UNSUPPORTED | THE THREE PEAKS BIKE RACE
Je me suis inscrit à la Three Peaks Bike Race, une course de 2300 kilomètres et 35 000 mètres de dénivelé, en totale autonomie qui rallie Vienne à Nice. Le parcours est libre, hormis pour trois checkpoints - trois cols- dans les Dolomites avec le Monte Grappa et le Passo Manghen; le col du Grimsel en Suisse; et dans les Vosges avec le Grand Ballon et la Super Planche des Belles Filles. À part ces trois points, les 350 participants décident de leur itinéraire. Chacun est responsable de sa nourriture, sa navigation, sa méchanique. Le premier à passer par tous les checkpoints et arriver à Nice gagne, c'est aussi simple que cela...
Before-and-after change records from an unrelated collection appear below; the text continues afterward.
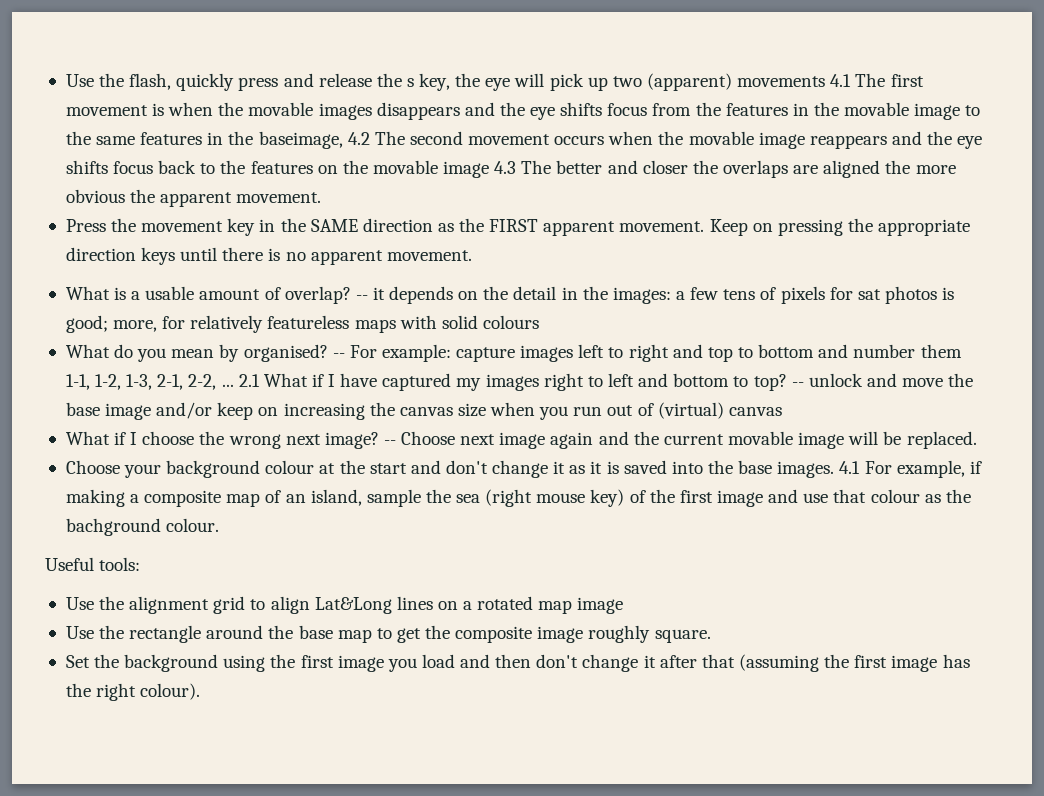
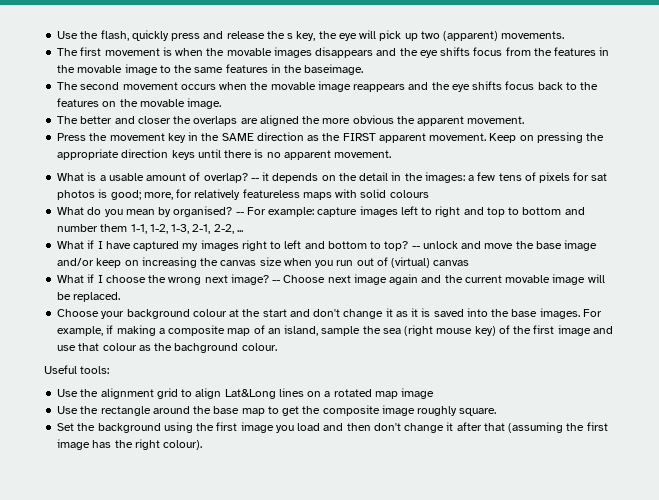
- Use the flash, quickly press and release the s key, the eye will pick up two (apparent) movements 4.1 The first movement is when the movable images disappears and the eye shifts focus from the features in the movable image to the same features in the baseimage, 4.2 The second movement occurs when the movable image reappears and the eye shifts focus back to the features on the movable image 4.3 The better and closer the overlaps are aligned the more obvious the apparent movement.
+ Use the flash, quickly press and release the s key, the eye will pick up two (apparent) movements.
+ The first movement is when the movable images disappears and the eye shifts focus from the features in the movable image to the same features in the baseimage.
+ The second movement occurs when the movable image reappears and the eye shifts focus back to the features on the movable image.
+ The better and closer the overlaps are aligned the more obvious the apparent movement.
- -- For example: capture images left to right and top to bottom and number them 1-1, 1-2, 1-3, 2-1, 2-2, ... 2.1 What if I have captured my images right to left and bottom to top?
+ -- For example: capture images left to right and top to bottom and number them 1-1, 1-2, 1-3, 2-1, 2-2, ...
+ What if I have captured my images right to left and bottom to top?
- 4.1 For example, if making a composite map of an island, sample the sea (right mouse key) of the first image and use that colour as the bachground colour.
+ For example, if making a composite map of an island, sample the sea (right mouse key) of the first image and use that colour as the bachground colour.

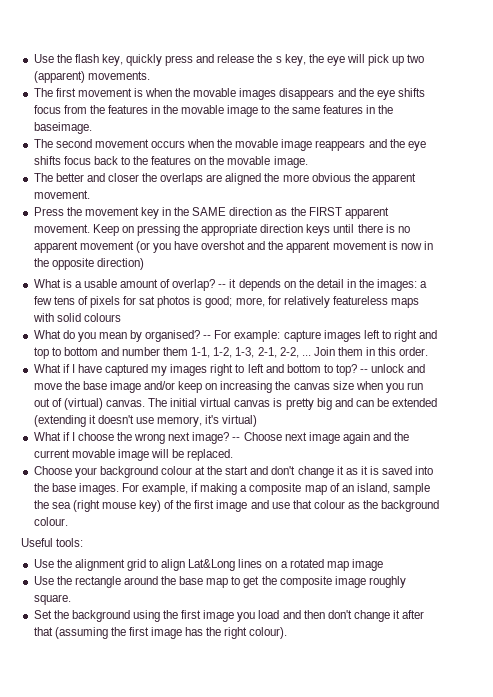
- Use the flash, quickly press and release the s key, the eye will pick up two (apparent) movements.
+ Use the flash key, quickly press and release the s key, the eye will pick up two (apparent) movements.
- Keep on pressing the appropriate direction keys until there is no apparent movement.
+ Keep on pressing the appropriate direction keys until there is no apparent movement (or you have overshot and the apparent movement is now in the opposite direction)
+ Join them in this order.
- -- unlock and move the base image and/or keep on increasing the canvas size when you run out of (virtual) canvas
+ -- unlock and move the base image and/or keep on increasing the canvas size when you run out of (virtual) canvas. The initial virtual canvas is pretty big and can be extended (extending it doesn't use memory, it's virtual)
- For example, if making a composite map of an island, sample the sea (right mouse key) of the first image and use that colour as the bachground colour.
+ For example, if making a composite map of an island, sample the sea (right mouse key) of the first image and use that colour as the background colour.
Je me retrouve dans un train en direction de Vienne pour le départ. Je viens de monter mon vélo, un Arcalis de chez Stevens peint à la main. Deux sorties test devront suffire, ça ira. Mes jambes ? Elles ont passé plus de temps sous le bureau qu'à vélo ces derniers mois.
Heureusement je peux compter sur mes expériences en bikepacking. Je sais que dès que je me lance, dès que la course démarre tout devient plus simple. Même si je ne suis pas au sommet de ma forme, je peux me reposer sur les milliers de kilomètres que j'ai avalé les dernières années. Je sais que tout va se réduire à l'essentiel : avancer, manger, dormir.
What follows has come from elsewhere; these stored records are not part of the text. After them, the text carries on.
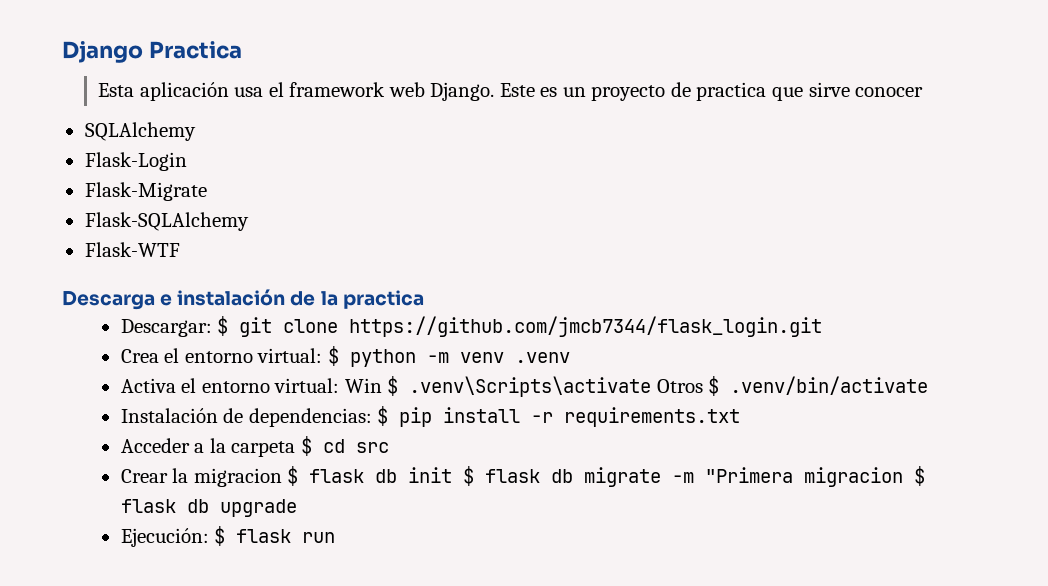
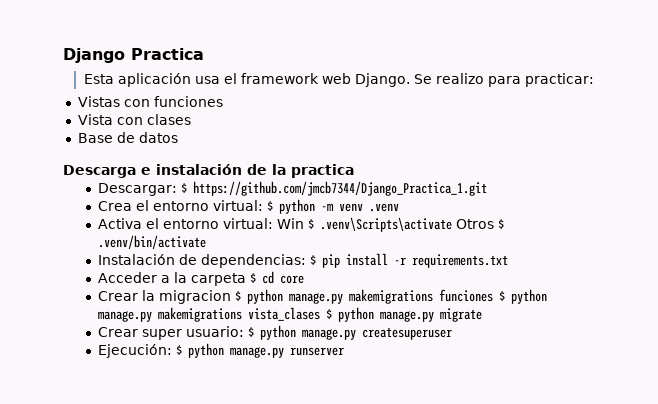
- Este es un proyecto de practica que sirve conocer
- SQLAlchemy
- Flask-Login
- Flask-Migrate
- Flask-SQLAlchemy
- Flask-WTF
+ Se realizo para practicar:
+ Vistas con funciones
+ Vista con clases
+ Base de datos
- Descargar: $ git clone https://github.com/jmcb7344/flask_login.git
+ Descargar: $ https://github.com/jmcb7344/Django_Practica_1.git
- Acceder a la carpeta $ cd src
+ Acceder a la carpeta $ cd core
- Crear la migracion $ flask db init $ flask db migrate -m "Primera migracion $ flask db upgrade
+ Crear la migracion $ python manage.py makemigrations funciones $ python manage.py makemigrations vista_clases $ python manage.py migrate
+ Crear super usuario: $ python manage.py createsuperuser
- Ejecución: $ flask run
+ Ejecución: $ python manage.py runserver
Il est 10h40 et c'est à moi de partir de Vienne, direction Mariazell. Je comprends avec mon expérience dans des évènements similaires, et même mes victoires que je ne suis pas en forme pour attaquer dès le début. Et je sais aussi que rien ne se décide les deux premiers jours. Je cherche mon rythme, et rapidement je sens que je n'ai pas cette étincelle, par contre j'ai cette envie inconditionnelle de tout optimiser pour m'arrêter le moins possible. Car les courses de ce type ne se gagnent pas qu'avec des jambes, mais aussi avec de très courtes pauses.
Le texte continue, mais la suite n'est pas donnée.